French Prime Minister Manuel Valls defended a ban on burkinis in more than a dozen coastal towns on Thursday, saying France was locked in a “battle of cultures” and that the full-body swimsuit symbolised the enslavement of women. Photographs of armed police ordering a Muslim woman on a beach in the Mediterranean city of Nice to partially disrobe went viral on social media this week, upsetting many French Muslims and causing global consternation.
In a sign of rifts opening in the socialist government before a presidential election in 2017, France’s Moroccan-born education minister said the debate was fanning racist rhetoric and being used for political gain. The health minister said France’s secular values did not mean a rejection of religion.
“We have to wage a determined fight against radical Islam, against these religious symbols which are filtering into public spaces,” Valls said in an interview on BFM-TV.
Reiterating his stance on the issue, he said: “For me the burkini is a symbol of the enslavement of women.”
France’s Conseil d’Etat, its highest administrative court, on Thursday began hearing a request by a human rights group for the burkini ban in the Mediterranean town of Villeneuve-Loubet to be overturned.
The debate over the burkini ban encapsulates the difficulties secular France faces as it grapples with a response to homegrown jihadists and foreign militants, following Islamist attacks on Nice and a Normandy church in July, and major deadly attacks in Paris last year. Security and immigration are now central issues in the presidential election campaign.
Former head of state Nicolas Sarkozy, who joined the presidential race on Monday, told the Figaro magazine that France under President Francois Hollande had become too timid. “The Burkini is a political act, a militant act, a provocation. Women who wear it are testing the Republic,” Sarkozy told the magazine in comments to be published on Friday.
In a demonstration of how the Burkini controversy has reverberated abroad, British author J. K. Rowling tweeted: “So Sarkozy calls the Burkini a ‘provocation’. Whether women cover or uncover their bodies, seems we’re always ‘asking for it.’” France is not the only country where restrictions on face and head coverings are back in the spotlight, and debate on assimilation is raging in Western Europe after a wave of militant strikes and an immigration crisis that has forced a rethink of Europe’s internal open border policy.

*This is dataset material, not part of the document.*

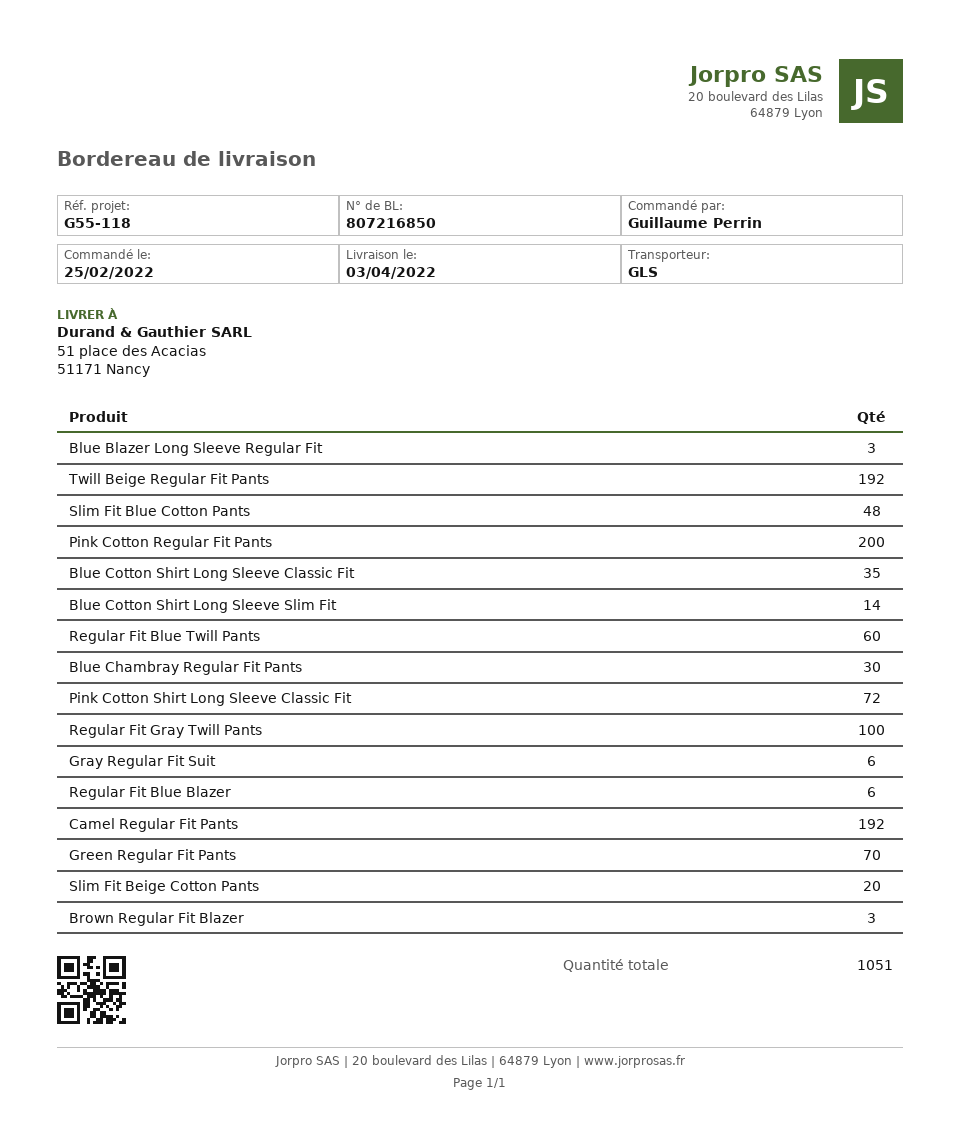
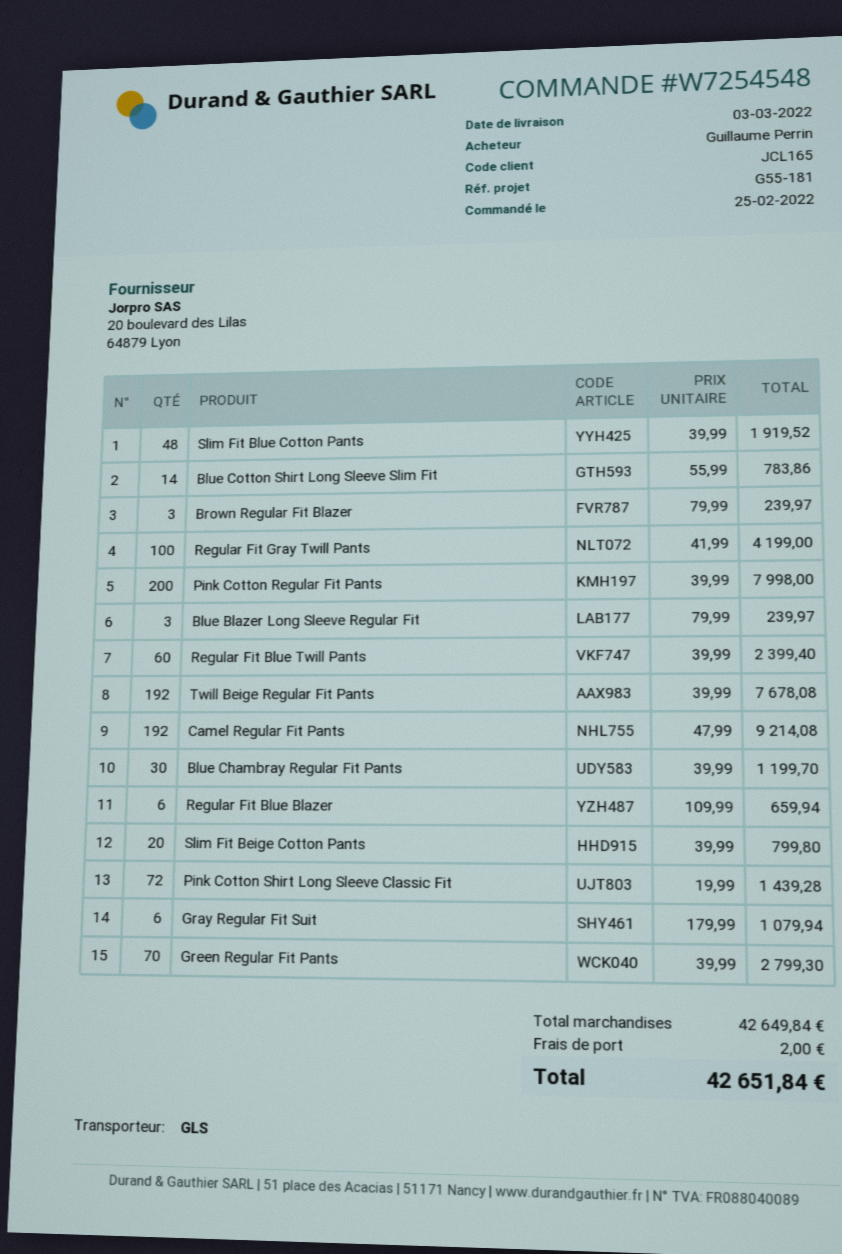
delivery date: 2022-04-03 -> 2022-03-03
reference: G55-118 -> G55-181
Blue Cotton Shirt Long Sleeve Classic Fit: 35 -> none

In Germany, Chancellor Angela Merkel’s conservatives want a partial ban on the niqab, or face veil, while in Austria right-wing politicians have called for a ban on the burqa, which covers the face and body. In Switzerland there are calls for a popular vote on a ban on the burqa. On a visit to Paris on Thursday, London’s Muslim mayor, Sadiq Khan, condemned the ban, saying no one should tell women what to wear.
“I don’t think it’s right,” Khan told the Evening Standard newspaper. “One of the joys of London is that we don’t simply tolerate difference, we respect it, we embrace it.”
The burkini has been banned by at least 15 French towns from Corsica to the northern coast but most restrictions have been enforced in the southeast, an area where the far-right is strong and which is a gateway and home for many immigrants. It has also been a fertile zone for Islamist militant networks recruiting would-be jihadists to fight in Syria.
The stigma caused by the ban “would only encourage Islamic State’s recruiters”, said Abdallah Zekri of the National Observatory against Islamaphobia. At least two ministers came out in open disagreement with the government’s stance on the burkini bans on Thursday.
“To pretend that swimming veiled or bathing on a beach dressed is in itself threatening to public order and the values of the Republic is to forget that those (secular) values are meant to allow each person to safeguard their identity,” Health Minister Marisol Touraine wrote on her website. Education Minister Najat Vallaud-Belkacem said she opposed burkinis but dismissed the argument of Prime Minister Valls that the ban was a useful tool in France’s fight against militants.
“There is no link between the terror attacks of Daesh and the dress of a woman on the beach,” Vallaud-Belkacem told Europe 1 radio, using the Arabic acronym for Islamic State.
While Valls on Thursday rejected the idea the ban might fuel sympathies for militant groups, some government officials are worried. One senior French government official warned that missteps would only exacerbate tensions heightened since a Tunisian drove his truck through a crowd in Nice last month, killing 86 people, and youths slit the throat of a Catholic priest in Normandy.
“We have several million Muslims in France who are mostly moderates or non-practicing. If they feel that it is the only subject in public debate they won’t feel at home and will be tempted to withdraw to their communities,” the official said. The Conseil d’Etat is expected to rule on the Villeneuve-Lobet ban on Friday.